__ASSIGNED TASK__
For this exercise, write out the whole listing below exactly, omitting its images.

__MATERIAL PROVIDED__
____________

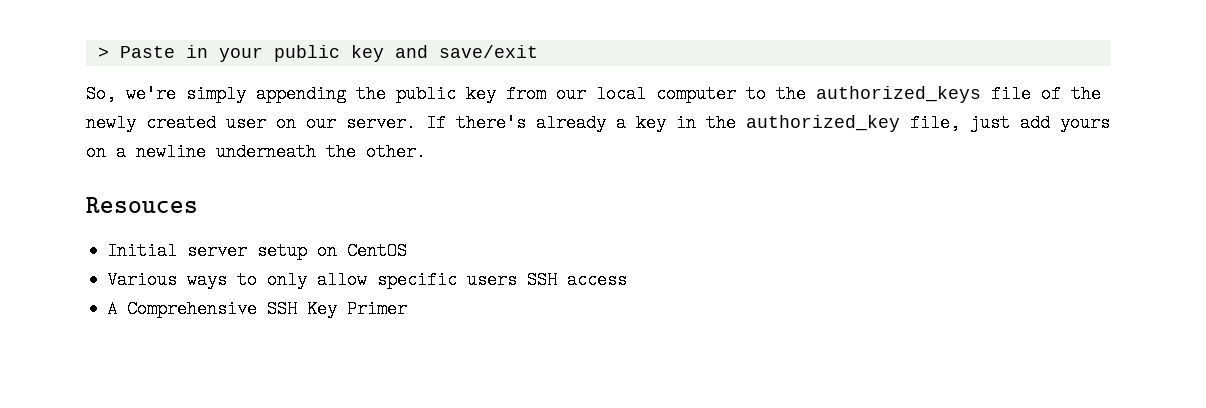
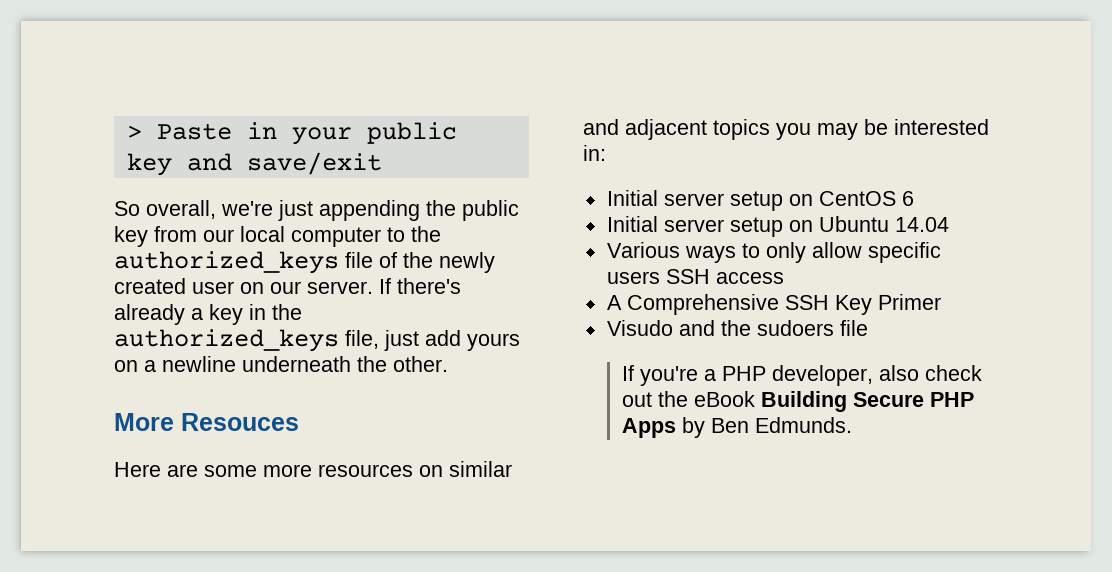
- So, we're simply appending the public key from our local computer to the authorized_keys file of the newly created user on our server.
+ So overall, we're just appending the public key from our local computer to the authorized_keys file of the newly created user on our server.
- If there's already a key in the authorized_key file, just add yours on a newline underneath the other.
+ If there's already a key in the authorized_keys file, just add yours on a newline underneath the other.
- Resouces
+ More Resouces
+ Here are some more resources on similar and adjacent topics you may be interested in:
- Initial server setup on CentOS
+ Initial server setup on CentOS 6
+ Initial server setup on Ubuntu 14.04
+ Visudo and the sudoers file
+ If you're a PHP developer, also check out the eBook Building Secure PHP Apps by Ben Edmunds.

____________

__ANSWER TO THIS PROBLEM__
- So, we're simply appending the public key from our local computer to the authorized_keys file of the newly created user on our server.
+ So overall, we're just appending the public key from our local computer to the authorized_keys file of the newly created user on our server.
- If there's already a key in the authorized_key file, just add yours on a newline underneath the other.
+ If there's already a key in the authorized_keys file, just add yours on a newline underneath the other.
- Resouces
+ More Resouces
+ Here are some more resources on similar and adjacent topics you may be interested in:
- Initial server setup on CentOS
+ Initial server setup on CentOS 6
+ Initial server setup on Ubuntu 14.04
+ Visudo and the sudoers file
+ If you're a PHP developer, also check out the eBook Building Secure PHP Apps by Ben Edmunds.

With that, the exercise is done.